Moving back to this task array here, with those 100 input files, it’ll map to that. We can see that Python 3 runs, and then in this file, we take in the first member of the arguments array. That’s why we pass it to it right there. In this case, you can see how we link the task array into some actual code. I’m going to go ahead and run this. In the meantime, we’ll also return to QMCPACK because it looks like it is doing something.
As you can see, QMCPACK is still working. The run QMCPACK step is finished. The “ls” step is finished, and the outputs are actively being tarred. Once that’s done, this egress will continue. In the meantime, let’s open this up real quick. We can see here, QMCPACK execution was completed successfully from the run QMCPACK job. And you can see here tar outputs were gradually getting an output of what’s being tarred in that directory. And that we’ll have on S3 in just a little bit. Let’s go ahead and start Dask before we run out of time.
It’s ‘dask-demo dask/numbers/number-task’array.yaml.’ You can see some other stuff in here. That’s essentially just testing other scripts and things like that—just the mess from getting this working that I forgot to clean up. We’ll go ahead and watch this status for a moment because this will be fun to watch unroll. This workflow has started, and we’ve got this S3 ingress happening right now. We’re bringing in that ‘more-dates.tar.gz’ file from S3. We’ve already got the image cached because I’ve been running this, and in here, in just a moment, we’ll start to see these jobs kick off. We’ll watch this here for just a moment. When the task array kicks up, it’ll essentially unroll 10 tasks, and this output will become much more complex. I want to make sure that we capture that here. Once we see that, we’ll let this run for a second. Then I think we will pivot quickly to Quantum Espresso because that takes about 15 minutes to run.

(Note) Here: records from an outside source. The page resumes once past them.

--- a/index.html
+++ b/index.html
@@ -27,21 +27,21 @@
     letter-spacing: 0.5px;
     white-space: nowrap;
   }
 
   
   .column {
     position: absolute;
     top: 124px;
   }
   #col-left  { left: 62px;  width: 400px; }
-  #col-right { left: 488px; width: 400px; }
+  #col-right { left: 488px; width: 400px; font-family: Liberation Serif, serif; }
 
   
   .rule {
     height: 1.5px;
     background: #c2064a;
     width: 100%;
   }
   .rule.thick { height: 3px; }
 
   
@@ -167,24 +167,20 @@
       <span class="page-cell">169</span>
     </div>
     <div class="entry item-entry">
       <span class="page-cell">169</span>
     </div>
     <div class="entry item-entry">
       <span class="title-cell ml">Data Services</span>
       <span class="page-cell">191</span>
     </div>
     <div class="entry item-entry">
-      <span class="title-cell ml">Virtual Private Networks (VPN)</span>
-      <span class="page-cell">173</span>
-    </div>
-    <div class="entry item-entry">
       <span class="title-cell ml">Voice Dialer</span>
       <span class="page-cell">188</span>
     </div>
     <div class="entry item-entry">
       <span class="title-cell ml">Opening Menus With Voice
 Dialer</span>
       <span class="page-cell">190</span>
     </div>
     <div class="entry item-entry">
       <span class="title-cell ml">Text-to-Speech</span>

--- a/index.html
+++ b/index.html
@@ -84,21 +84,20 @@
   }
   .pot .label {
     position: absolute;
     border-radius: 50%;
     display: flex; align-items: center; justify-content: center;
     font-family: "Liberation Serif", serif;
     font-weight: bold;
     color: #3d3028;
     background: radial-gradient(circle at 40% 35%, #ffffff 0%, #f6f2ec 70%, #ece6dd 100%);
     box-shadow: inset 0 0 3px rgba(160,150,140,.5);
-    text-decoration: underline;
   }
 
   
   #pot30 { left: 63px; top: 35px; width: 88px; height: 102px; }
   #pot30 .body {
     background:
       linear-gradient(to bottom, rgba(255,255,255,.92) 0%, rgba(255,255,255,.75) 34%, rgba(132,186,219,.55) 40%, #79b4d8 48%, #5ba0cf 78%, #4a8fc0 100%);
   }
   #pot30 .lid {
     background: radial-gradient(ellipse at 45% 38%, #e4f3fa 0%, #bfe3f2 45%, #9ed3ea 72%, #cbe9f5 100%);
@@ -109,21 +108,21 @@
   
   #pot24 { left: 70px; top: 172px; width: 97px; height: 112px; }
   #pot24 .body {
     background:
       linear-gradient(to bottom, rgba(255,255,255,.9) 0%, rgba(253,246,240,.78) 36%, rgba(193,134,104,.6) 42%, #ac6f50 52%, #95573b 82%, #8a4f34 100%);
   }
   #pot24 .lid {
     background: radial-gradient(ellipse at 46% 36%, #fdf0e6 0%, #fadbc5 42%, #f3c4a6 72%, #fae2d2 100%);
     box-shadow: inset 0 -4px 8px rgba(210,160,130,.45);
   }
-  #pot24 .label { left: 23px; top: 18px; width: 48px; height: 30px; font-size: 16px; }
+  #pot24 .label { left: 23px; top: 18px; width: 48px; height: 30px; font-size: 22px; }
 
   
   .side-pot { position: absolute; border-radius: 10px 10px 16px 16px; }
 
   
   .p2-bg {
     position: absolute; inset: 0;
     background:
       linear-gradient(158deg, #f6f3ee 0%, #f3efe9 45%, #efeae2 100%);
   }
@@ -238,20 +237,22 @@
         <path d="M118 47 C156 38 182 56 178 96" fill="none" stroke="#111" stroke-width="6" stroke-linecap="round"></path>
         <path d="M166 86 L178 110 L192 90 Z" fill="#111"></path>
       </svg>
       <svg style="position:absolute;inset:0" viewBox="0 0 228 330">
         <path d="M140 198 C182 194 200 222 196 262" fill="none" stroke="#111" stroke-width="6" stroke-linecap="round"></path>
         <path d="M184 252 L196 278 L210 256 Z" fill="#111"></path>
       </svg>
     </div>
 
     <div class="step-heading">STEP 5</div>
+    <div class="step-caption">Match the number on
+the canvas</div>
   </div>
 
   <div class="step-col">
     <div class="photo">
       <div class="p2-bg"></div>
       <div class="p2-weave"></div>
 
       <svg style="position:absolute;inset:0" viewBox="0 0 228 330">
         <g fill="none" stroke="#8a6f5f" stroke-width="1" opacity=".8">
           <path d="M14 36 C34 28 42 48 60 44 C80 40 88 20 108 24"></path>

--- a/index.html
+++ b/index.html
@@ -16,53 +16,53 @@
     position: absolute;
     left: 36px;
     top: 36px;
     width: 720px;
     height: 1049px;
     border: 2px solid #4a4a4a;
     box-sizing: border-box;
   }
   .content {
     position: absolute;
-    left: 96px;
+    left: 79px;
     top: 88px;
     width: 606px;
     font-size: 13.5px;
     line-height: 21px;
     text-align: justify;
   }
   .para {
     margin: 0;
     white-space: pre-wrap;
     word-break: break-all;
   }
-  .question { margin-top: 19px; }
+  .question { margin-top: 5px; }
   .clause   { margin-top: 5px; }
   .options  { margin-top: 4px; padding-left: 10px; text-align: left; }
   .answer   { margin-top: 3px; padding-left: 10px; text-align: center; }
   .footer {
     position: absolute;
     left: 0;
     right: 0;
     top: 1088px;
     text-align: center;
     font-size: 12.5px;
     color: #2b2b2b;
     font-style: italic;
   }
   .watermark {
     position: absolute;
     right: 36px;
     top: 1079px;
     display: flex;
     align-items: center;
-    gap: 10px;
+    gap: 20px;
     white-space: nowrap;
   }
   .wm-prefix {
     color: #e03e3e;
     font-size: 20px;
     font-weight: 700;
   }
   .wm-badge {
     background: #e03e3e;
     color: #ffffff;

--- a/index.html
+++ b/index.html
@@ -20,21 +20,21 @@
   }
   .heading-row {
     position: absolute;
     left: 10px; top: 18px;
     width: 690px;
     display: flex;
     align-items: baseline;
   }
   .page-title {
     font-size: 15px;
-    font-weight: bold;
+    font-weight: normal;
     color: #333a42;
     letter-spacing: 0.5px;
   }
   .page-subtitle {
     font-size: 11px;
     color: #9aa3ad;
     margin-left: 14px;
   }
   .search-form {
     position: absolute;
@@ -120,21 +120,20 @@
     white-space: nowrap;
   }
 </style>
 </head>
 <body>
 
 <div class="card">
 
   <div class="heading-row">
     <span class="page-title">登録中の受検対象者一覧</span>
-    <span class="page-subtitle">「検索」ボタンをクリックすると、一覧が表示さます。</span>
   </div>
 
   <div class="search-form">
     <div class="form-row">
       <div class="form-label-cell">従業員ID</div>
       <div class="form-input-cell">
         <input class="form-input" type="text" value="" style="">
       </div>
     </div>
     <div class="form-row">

I love seeing the output changing as it goes through the different tasks and watching it. Something’s started; something’s finished; something is happening over here now. You can see all of the dependencies of the job graph being resolved in real time and implemented in real time as you watch this output. It’s super cool.
As you’ve seen here, this job here, ‘run-dask,’ has started, and it’s unrolled 10 tasks out of it. This has started this top-level job for the task array. At the moment, it’s spooling 10 nodes to run these on. So these are all pending. We’ll see those come up here within the next few minutes. I’ll make a Fuzzball provision resource list so that we can see.
Is It Possible to Pre-Spool Resources? [00:29:35]
Is it possible to pre-spool or pre-provision some of these resources if you know you will have some resources you want to run, so the cluster is ready for it?
Yeah, we do Fuzzball provision resource create. I think we would do something like users/[email protected]/default_cpu_node. That spooled up a resource, so if we were to look closer at this–and this is a bit of a mess at the moment; I think a few different workflows are conflating here, so that’s why we see some are running; some are creating. I suspect most of the ones creating are the 10 that are still spooling. We’re just waiting a couple of minutes for those to come up.
Hey. Sorry for throwing you off on that.
That’s fine. It’s a good point that you can pre-provision those. I’m not sure how sophisticated at the moment the linking of those created resources is, like whether or not it’ll still want to provision some. I’d have to investigate a little more, but there we go. We see this starting up there.
If this was a physical cluster that was on-prem and all the resources and nodes were already there, there would be no spooling up. All this happens instantly, right?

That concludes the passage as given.